» **RECORDS SHOWN**:
-*-
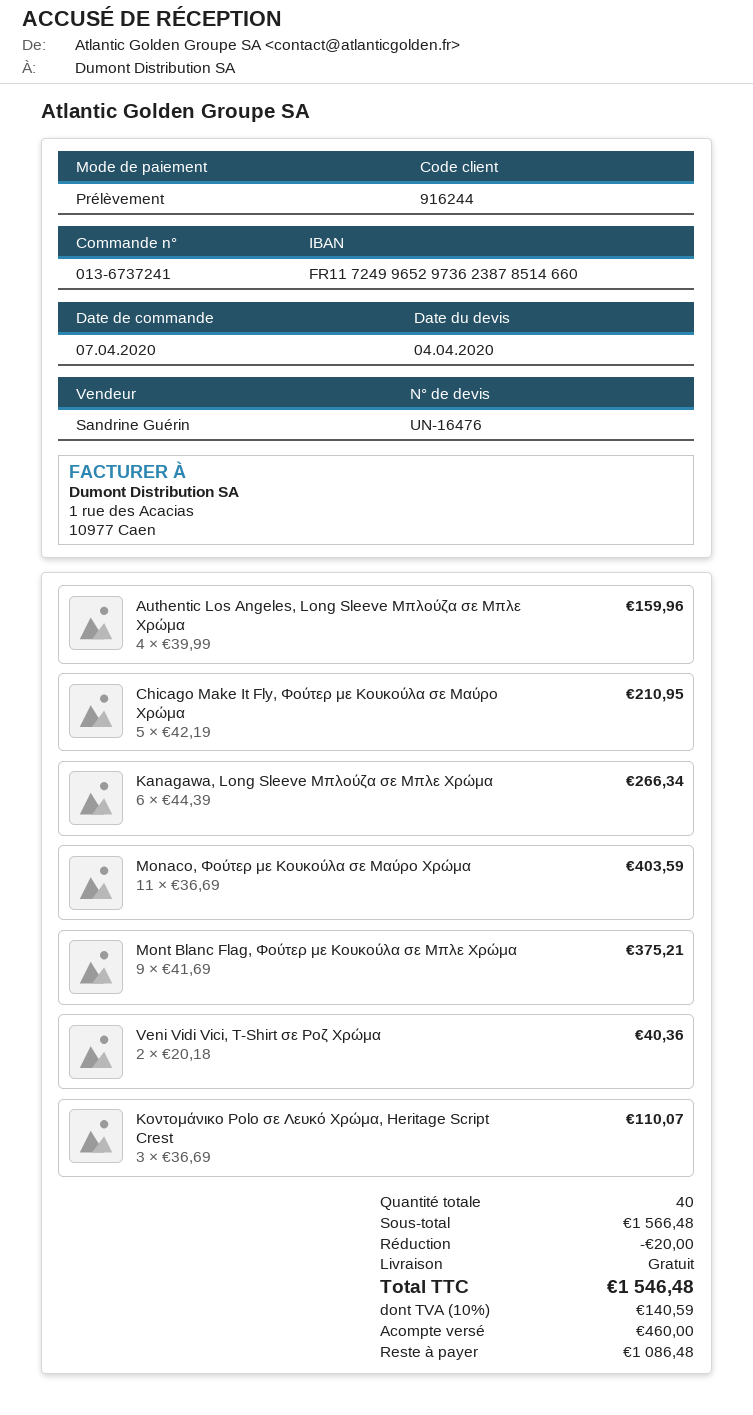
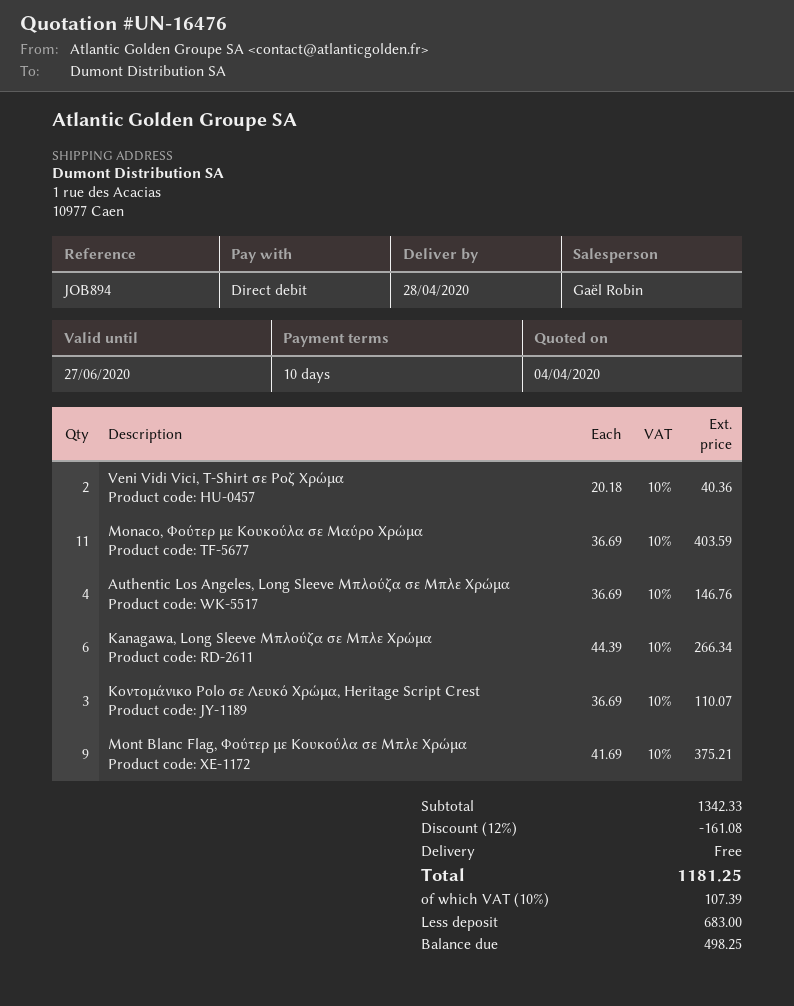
sales rep: Sandrine Guérin -> Gaël Robin
Authentic Los Angeles, Long Sleeve Μπλούζα σε Μπλε Χρώμα: 4 x 39.99 = 159.96 -> 4 x 36.69 = 146.76
Chicago Make It Fly, Φούτερ με Κουκούλα σε Μαύρο Χρώμα: 5 x 42.19 = 210.95 -> none
subtotal: 1566.48 -> 1342.33
discount: 20.00 -> 161.08
tax: 10% = 140.59 -> 10% = 107.39
total: 1546.48 -> 1181.25
deposit: 460.00 -> 683.00
balance: 1086.48 -> 498.25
-*-
» **ACTIVITY**:
Search the material above for "Χρώμα". Pull out each line where it shows up.

» **SOLUTION**:
Authentic Los Angeles, Long Sleeve Μπλούζα σε Μπλε Χρώμα: 4 x 39.99 = 159.96 -> 4 x 36.69 = 146.76
Chicago Make It Fly, Φούτερ με Κουκούλα σε Μαύρο Χρώμα: 5 x 42.19 = 210.95 -> none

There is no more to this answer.